I could not believe what I heard. "It's impossible," I exclaimed. "I saw him to-day. He was tired, weak, upset, but there seemed to be nothing particularly wrong with his health." I asked Bordelongue all kinds of questions, but he merely replied: "Nothing is known. They say the President died of an apoplectic stroke."
The next morning at six o'clock I was told that my faithful "agent" wished to see me on a matter of importance. This "agent" did not belong to the Sûreté, or to the Ministry of the Interior, but was a private detective who had been specially selected and appointed by Félix Faure to keep guard over me wherever I went, and see that no harm befell me. (It should be remembered that during the Dreyfus affair Paris was in such a state of blind excitement and mad passion that in order to know the doings of certain persons, detectives were everywhere engaged. Indeed, before Félix Faure's mysterious death, France lived in conditions which reminded one to some extent of those that prevailed in Venice in the dreaded days of the Council of Ten.)

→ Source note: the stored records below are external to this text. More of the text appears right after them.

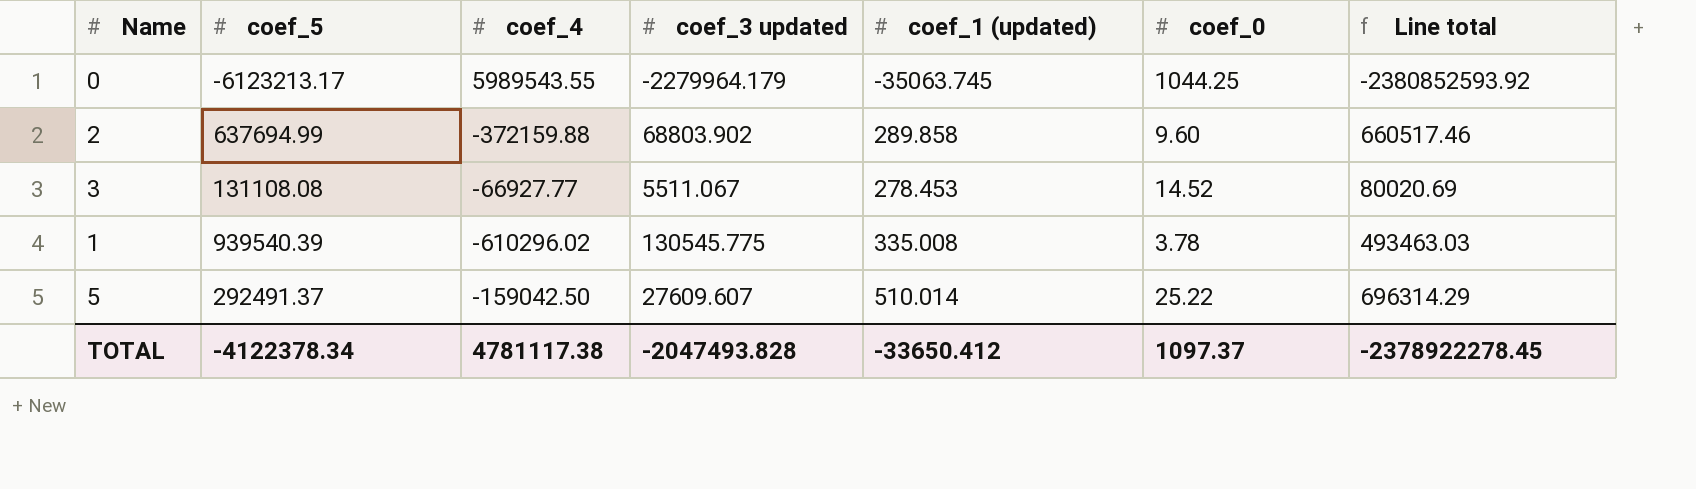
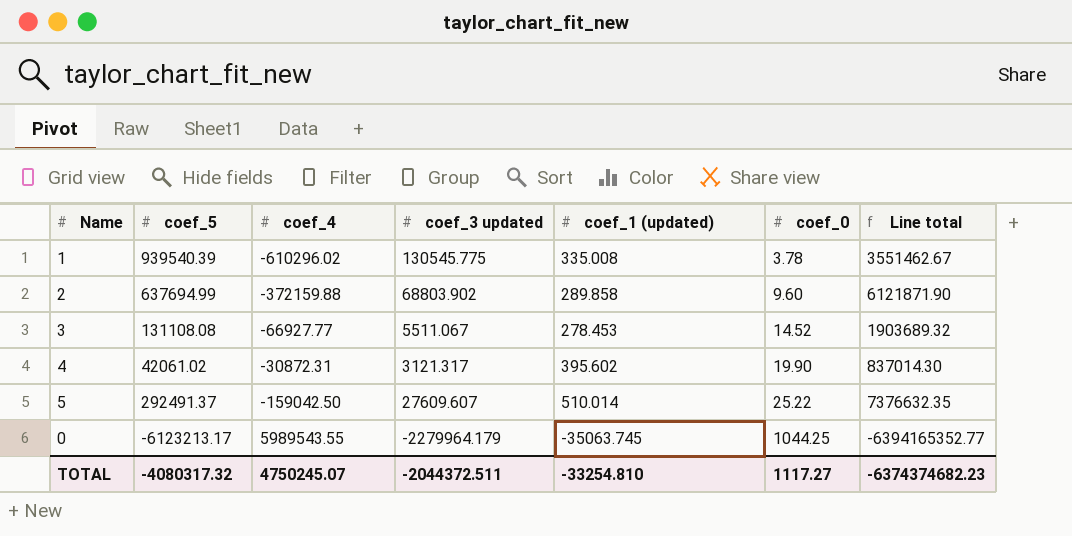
row order: none -> coef_0 ascending
column Line total | formula: [coef_3 updated] * [coef_0] -> [coef_5] * [coef_0]
row 4: none -> 42061.02 | -30872.31 | 3121.317 | 395.602 | 19.90 | 837014.30
TOTAL | coef_5: -4122378.34 -> -4080317.32
TOTAL | coef_4: 4781117.38 -> 4750245.07
TOTAL | coef_3 updated: -2047493.828 -> -2044372.511
TOTAL | coef_1 (updated): -33650.412 -> -33254.810
TOTAL | coef_0: 1097.37 -> 1117.27
TOTAL | Line total: -2378922278.45 -> -6374374682.23

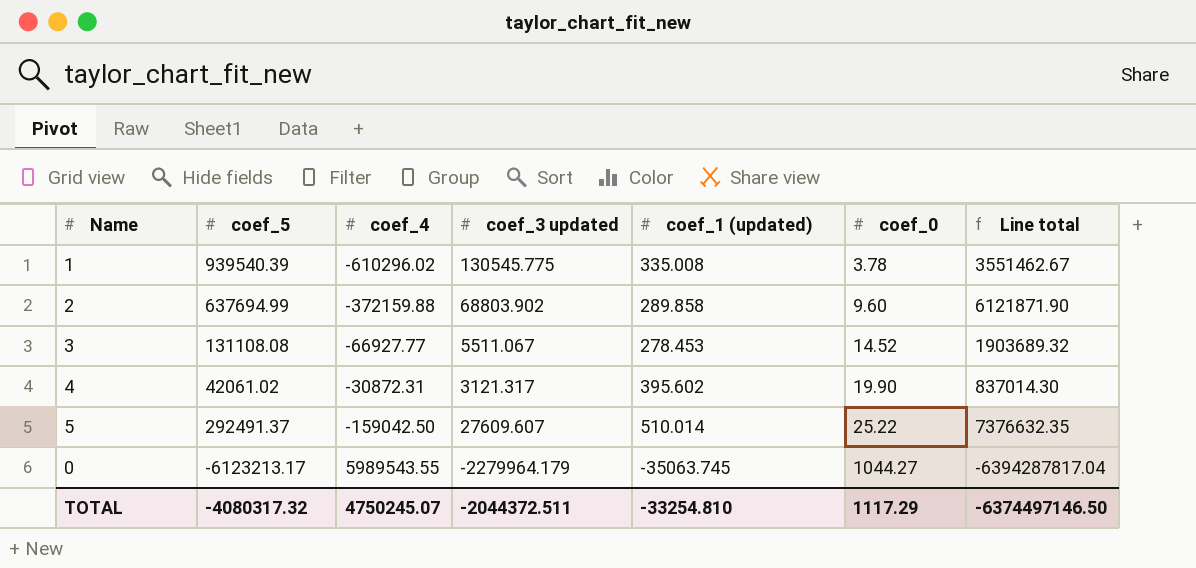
0 | coef_0: 1044.25 -> 1044.27
0 | Line total: -6394165352.77 -> -6394287817.04
TOTAL | coef_0: 1117.27 -> 1117.29
TOTAL | Line total: -6374374682.23 -> -6374497146.50

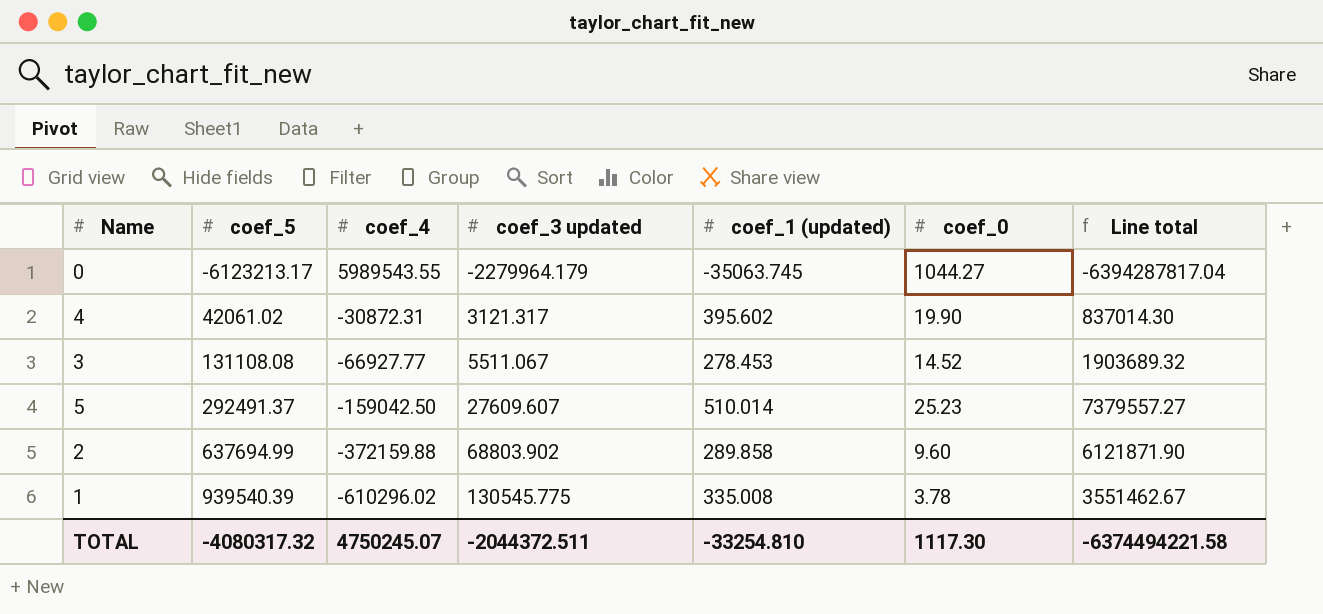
row order: coef_0 ascending -> coef_5 ascending
5 | coef_0: 25.22 -> 25.23
5 | Line total: 7376632.35 -> 7379557.27
TOTAL | coef_0: 1117.29 -> 1117.30
TOTAL | Line total: -6374497146.50 -> -6374494221.58

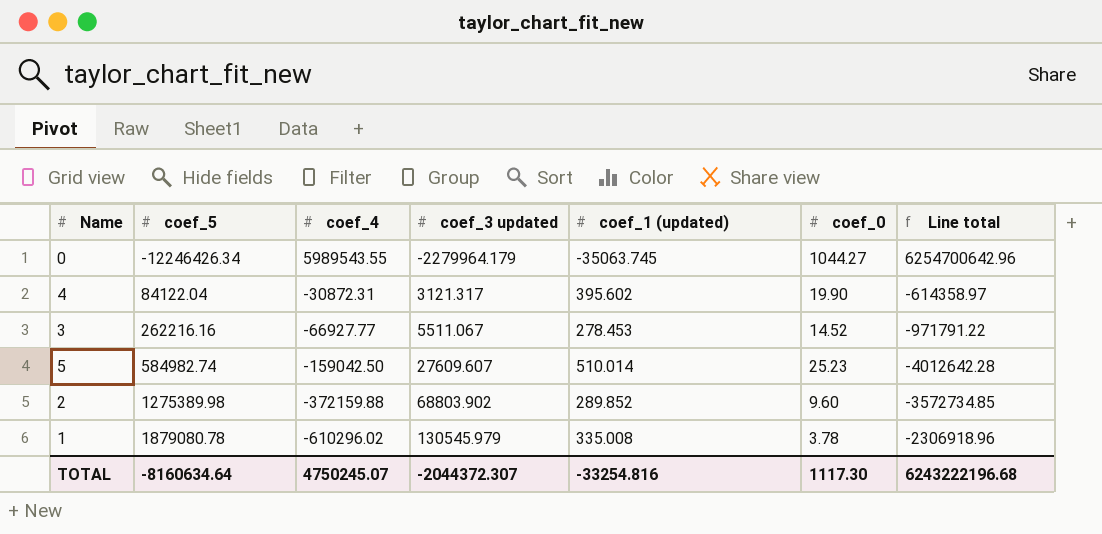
column Line total | formula: [coef_5] * [coef_0] -> [coef_4] * [coef_0]
0 | coef_5: -6123213.17 -> -12246426.34
4 | coef_5: 42061.02 -> 84122.04
3 | coef_5: 131108.08 -> 262216.16
5 | coef_5: 292491.37 -> 584982.74
2 | coef_5: 637694.99 -> 1275389.98
2 | coef_1 (updated): 289.858 -> 289.852
1 | coef_5: 939540.39 -> 1879080.78
1 | coef_3 updated: 130545.775 -> 130545.979
TOTAL | coef_5: -4080317.32 -> -8160634.64
TOTAL | coef_3 updated: -2044372.511 -> -2044372.307
TOTAL | coef_1 (updated): -33254.810 -> -33254.816
TOTAL | Line total: -6374494221.58 -> 6243222196.68

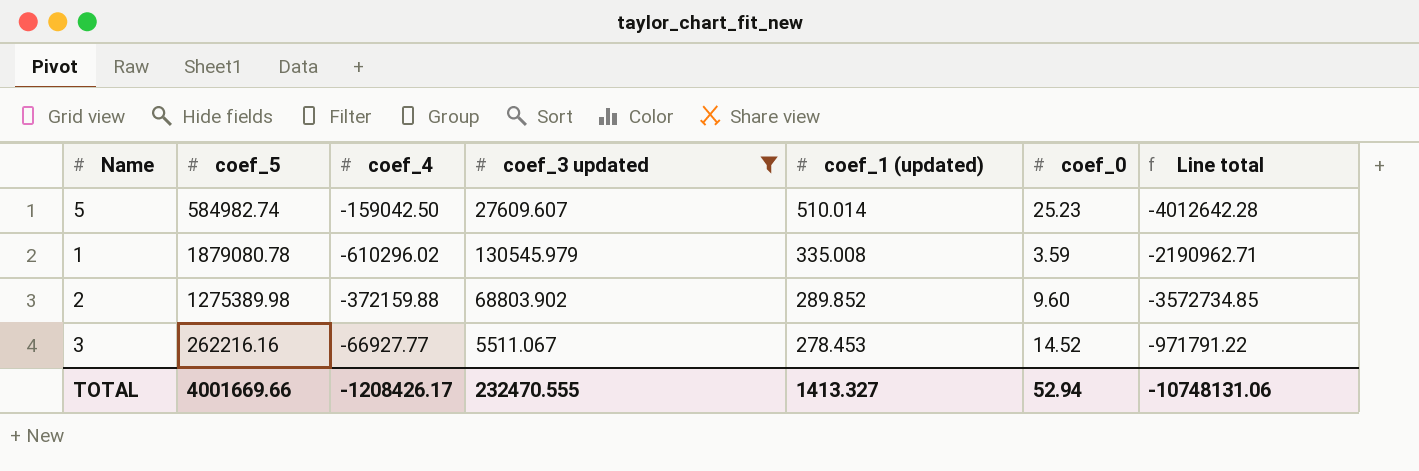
filter: none -> coef_3 updated >= 5511.067
row order: coef_5 ascending -> coef_1 (updated) descending
1 | coef_0: 3.78 -> 3.59
1 | Line total: -2306918.96 -> -2190962.71
TOTAL | coef_5: -8160634.64 -> 4001669.66
TOTAL | coef_4: 4750245.07 -> -1208426.17
TOTAL | coef_3 updated: -2044372.307 -> 232470.555
TOTAL | coef_1 (updated): -33254.816 -> 1413.327
TOTAL | coef_0: 1117.30 -> 52.94
TOTAL | Line total: 6243222196.68 -> -10748131.06

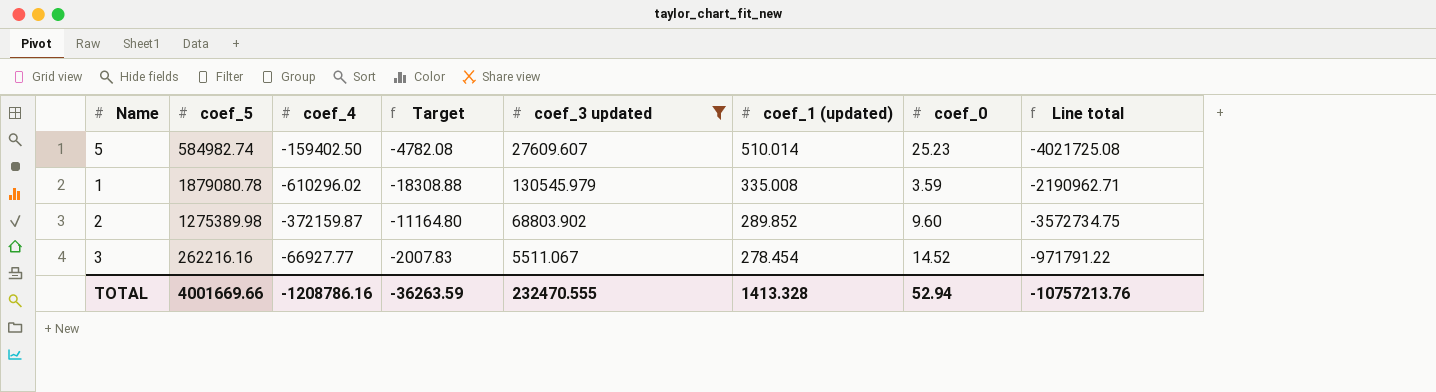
column Target | formula: none -> [coef_4] * 0.03
5 | coef_4: -159042.50 -> -159402.50
5 | Line total: -4012642.28 -> -4021725.08
2 | coef_4: -372159.88 -> -372159.87
2 | Line total: -3572734.85 -> -3572734.75
3 | coef_1 (updated): 278.453 -> 278.454
TOTAL | coef_4: -1208426.17 -> -1208786.16
TOTAL | coef_1 (updated): 1413.327 -> 1413.328
TOTAL | Line total: -10748131.06 -> -10757213.76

I guessed what the man came about, so I hastily dressed and met him.
"Ah! Madame, I see you know the news.... There's some mystery in the President's death. They say he died of congestion of the brain, but I hear his agony lasted several hours. Madame Faure and her daughter only came at the last moment.... I am myself being shadowed, and it will be better if I do not call again.... But you know my address and if at any time I can be of some use to you I beseech you to apply to me."
The man was deeply moved, and so was I. I had lost my best friend; he had lost a good master.... I never saw him again except on one occasion. That was ten years later, a few days after the murder of my husband and my mother. I was lying dangerously ill in bed at Count d'Arlon's house, when a card was brought to me with a name which I did not know, and I was about to refuse to see the person who had sent up the card when I recognised the handwriting of a few hastily scribbled words which begged me to receive the writer. The "agent" of Félix Faure's days entered my room, but I almost failed to recognise him, so cleverly had he disguised himself.

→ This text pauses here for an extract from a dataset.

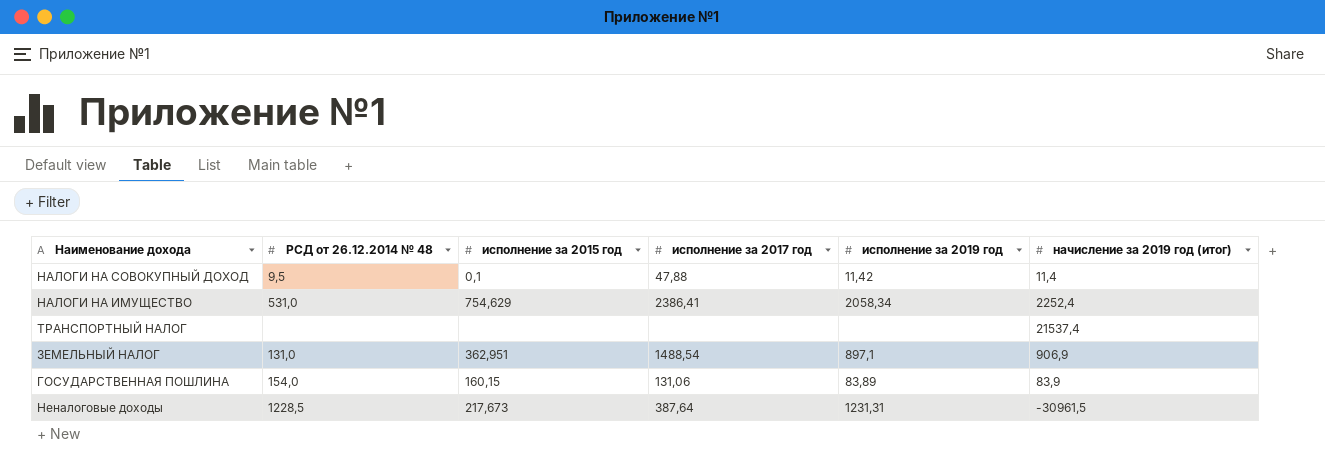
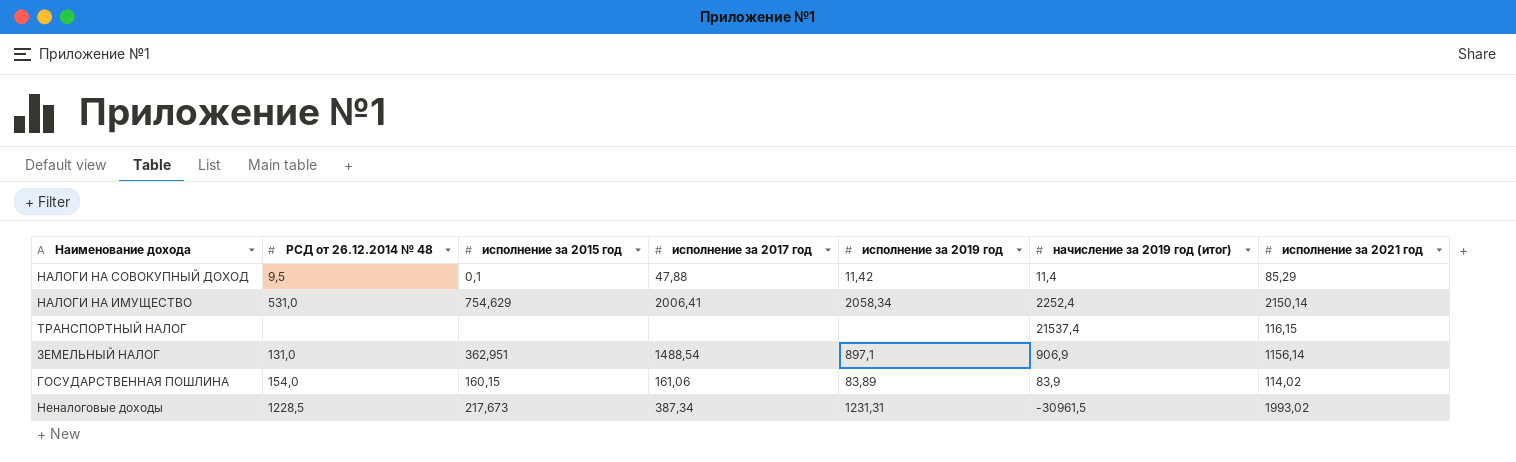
column исполнение за 2021 год | position: none -> 7
НАЛОГИ НА ИМУЩЕСТВО | исполнение за 2017 год: 2386,41 -> 2006,41
ГОСУДАРСТВЕННАЯ ПОШЛИНА | исполнение за 2017 год: 131,06 -> 161,06
Неналоговые доходы | исполнение за 2017 год: 387,64 -> 387,34

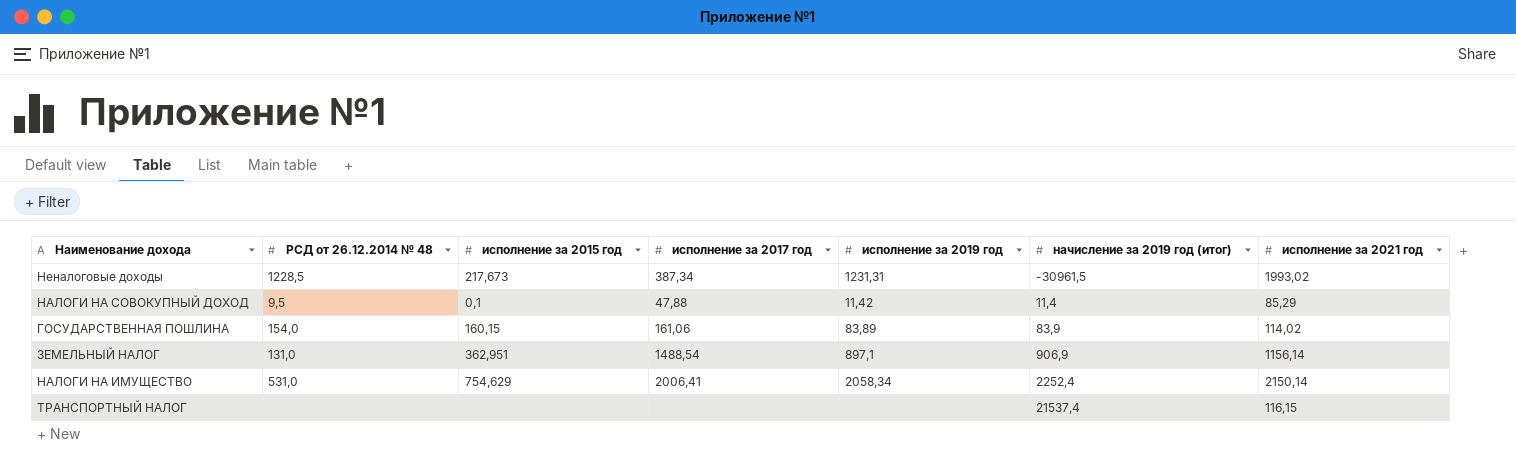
row order: none -> начисление за 2019 год (итог) ascending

"Forgive me for intruding, Madame," he muttered, "but I thought it was my duty to tell you this. As soon as you are well enough to travel, leave Paris. Go anywhere in the country and try to forget the awful tragedy. At any rate, move not a finger, whatever happens. Somehow, I think the murderers will never be found. I daresay you will have no peace until they are arrested. But I beseech you to do nothing ... for, whatever you may do, those who killed your mother and your husband will not be arrested. The death of M. Steinheil and Mme. Japy will remain as mysterious as that of President Faure."
CHAPTER IX
AFTER PRESIDENT FAURE'S DEATH: THE
DOCUMENTS—THE NECKLACE
I HAD been seriously ill for six weeks and had only just recovered when the death of Félix Faure occurred. The shock caused a relapse, and I was unable to attend the President's funeral, which took place on Thursday, February 23rd.
I had lost a great friend, and France a great patriot. It was said that President Faure was a lighthearted optimist, that he had no control worth speaking of over the various political parties striving around him, and finally that he was a mere figure-head, a chief of State, but not a statesman—an ornamental President rather than a man of great ideas or a man of action.
It cannot be denied that Félix Faure was astoundingly fortunate and that when he saw that things always "went well" with him, he became almost irritatingly self-confident and was perhaps inclined to be fastidious in the performance of his Presidential duties. He loved pageantry, and he revelled in the pomp and circumstance of his office, especially when he came in close contest with a King or an Emperor. He looked the part of "The First Magistrate of the Country" to perfection, being tall, handsome, refined in manner, and dignified to the verge of aloofness. But he had many worthy qualities: he was endowed with much common sense—a quality which too many lacked in France during the time of the Affaire Dreyfus—and he was an ardent—a zealous, patriot. He had a rare gift of sympathy, and there can be no doubt that he considerably increased the prestige of France during his Presidency, in spite of his inexplicable attitude in the Dreyfus affair, in spite of the Fashoda humiliation, and in spite of Zola's letter, "I accuse," and the fierce attacks of Clémenceau, Reinach, Jaurès, and many others. He had more enemies than any President ever had, including Declassé, himself another staunch Dreyfusard, in whose talents as a diplomatist he had such confidence. Félix Faure had bitter enemies not only in the Cabinets which succeeded one another with such "eloquent" rapidity during his Presidency, but even in his own entourage at the Elysée.